Patient: "I don't know." Doctor: "Think about it for a moment."
Patient: "To prevent rejection and infection." Doctor: "Which one: rejection or infection?"
Patient: "Both." This article reports significant conceptual limitations in patient medical knowledge. In the course of customary comprehensive psychiatric evaluation, patients with end-stage renal and/or hepatic disease were asked about knowledge of benefits and side effects of required post-transplant medication. Liver transplant candidates were asked about their understanding of primary organ function and instructed in reference to components of Model for End-stage Liver Disease status on the deceased donor transplant list.
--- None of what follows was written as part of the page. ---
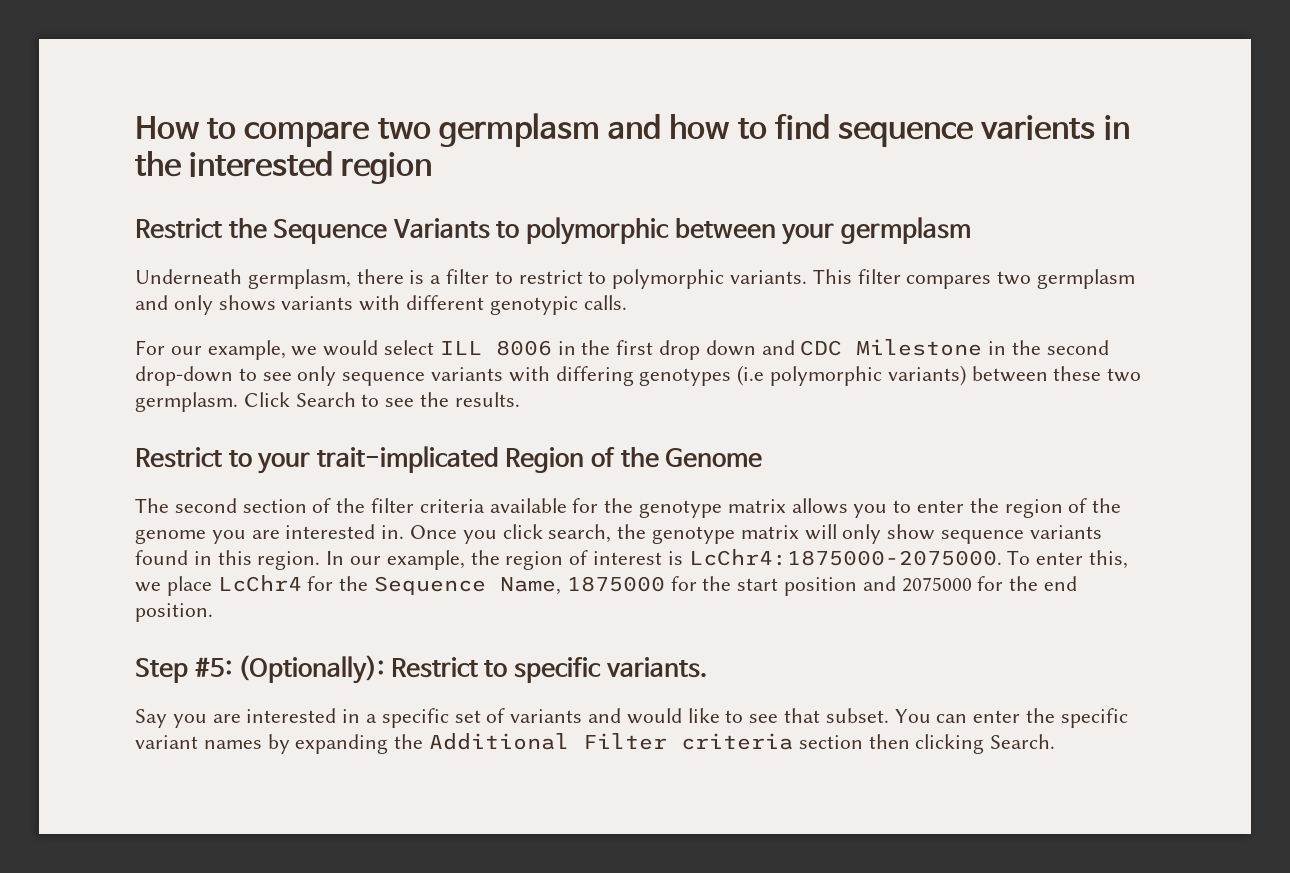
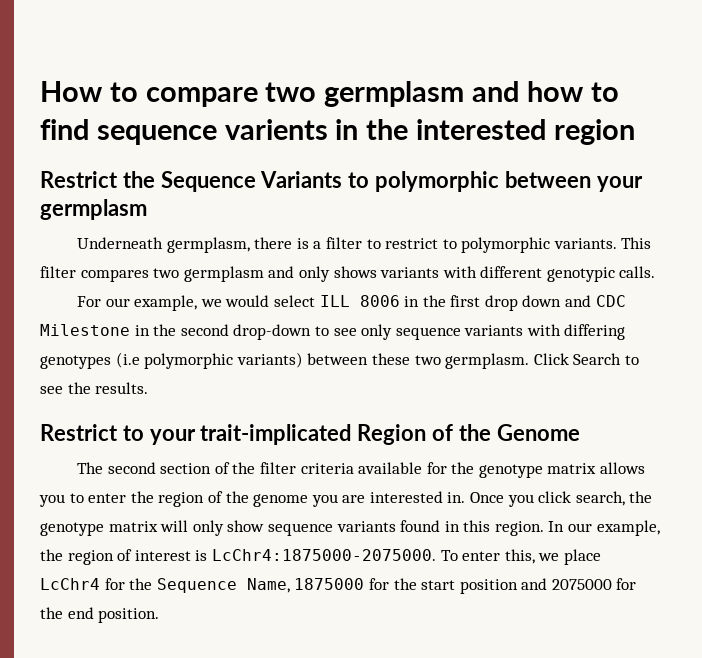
[135,655,707,684] [135,708,1128,728] [135,733,1056,754] // Step #5: (Optionally): Restrict to specific variants. // Say you are interested in a specific set of variants and would like to see that subset. You can enter the specific variant names by expanding the Additional Filter criteria section then clicking Search. -> (160, 615) none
Candidates for renal transplantation were selectively asked about risks regarding medical dietary compliance, including dangers of hyperkalemia. PATIENTs had less than expected understanding of required immunosuppression. Liver transplant candidates, with infrequent exception, described the organ as a filter. Those with medical compliance problems related to end-stage renal disease had limited understanding of the kidney's role in homeostasis and impact of hyperkalemia on neurologic function. Additional teaching centered on narrative and analogy specific to individual life experience and skills. Historical reference to Sir Peter Medawar's Nobel Prize-winning work on skin allograft failure for treatment of World War II burn victims effectively illustrated the primacy of immunosuppression for successful organ transplantation. PATIENTs were receptive to this teaching approach. Many expressed gratitude for improved understanding. Clinical awareness of patient skills and life experience can enrich understanding of transplantation objectives and importance of medical compliance.